What Is Diphallia?

Diphallia is a rare condition where someone is born with two penises. The condition was first identified in 1609 and, since then, only about 100 cases have been recorded. Diphallia is extremely uncommon, affecting roughly one out of every 5-6 million babies born.

Experts aren’t sure what causes diphallia. What is known is that it's a congenital condition, meaning it occurs before birth.

By itself, having two penises is not dangerous. However, people with diphallia often have other abnormalities that can be more serious. This can include having more than one bladder, urethra, or colon, as well as malformation of the anus, rectum, and vertebrae.

Treatment for diphallia isn’t always necessary. If treatment occurs, it usually involves surgery.

Diphallia Symptoms

People who have diphallia will have symptoms as soon as they are born. Each person with this condition will have genitals that look different—no two cases of diphallia are exactly alike.
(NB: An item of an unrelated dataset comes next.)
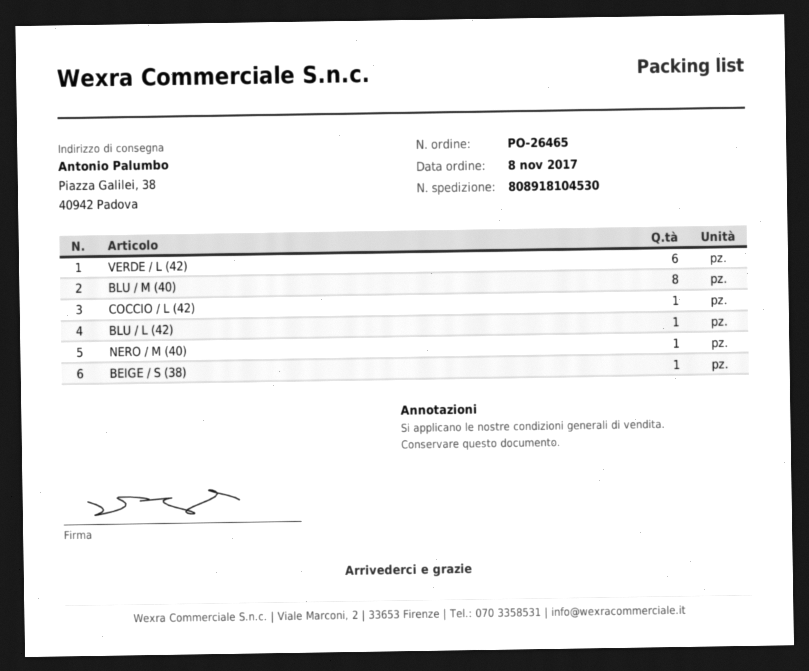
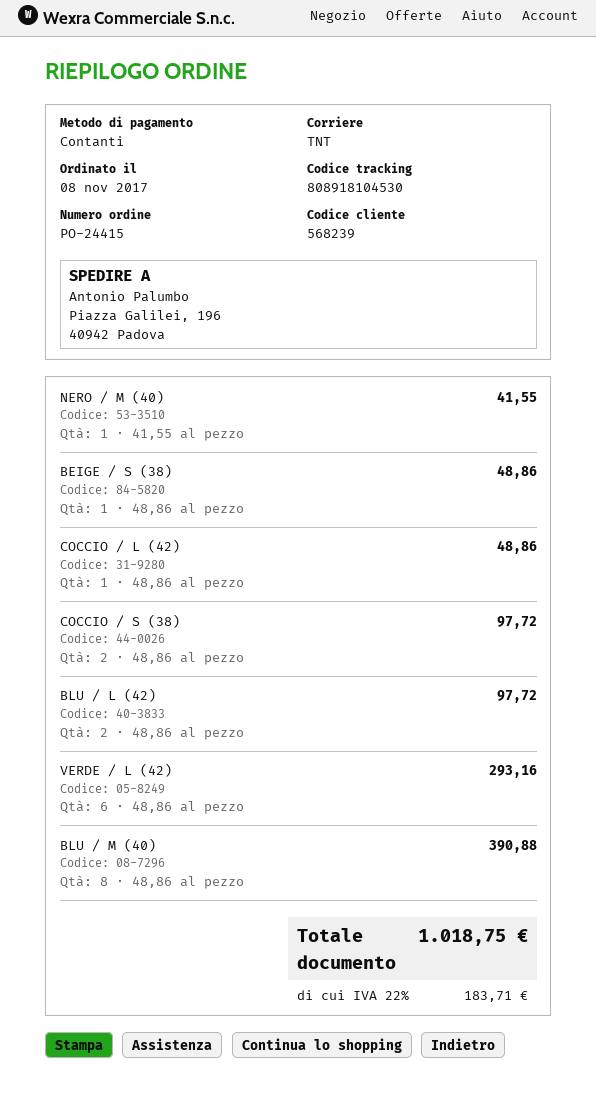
order number: PO-26465 -> PO-24415
ship to: Piazza Galilei, 38, 40942 Padova -> Piazza Galilei, 196, 40942 Padova
BLU / L (42): 1 -> 2
COCCIO / S (38): none -> 2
Physical Characteristics of Diphallia

Each case of diphallia looks a little different. Some people have small amounts of extra penile tissue, while other people have two complete penises. When a person has two complete penises, they are not usually of equal size. The penises may lie side by side or be stacked on top of each other.

People who have diphallia often have other abnormalities, usually of the urinary, digestive, or reproductive system. The most common abnormality is an imperforate anus, which is when the anus is blocked or absent. Some people might also have duplicate bladders and urethras (the tube that lets urine and semen leave the body).

Functionality

Some people have two fully functional penises with working urethras. They may be able to urinate and ejaculate out of both penises. Other people have only one working penis, with the other not having a urethra, scrotum, or testes. Sometimes both penises can become erect, but other times only one is capable of erection.

What Causes Diphallia?

The precise cause of diphallia is unclear. Diphallia happens before birth and may occur during either the embryonic or fetal stage of development.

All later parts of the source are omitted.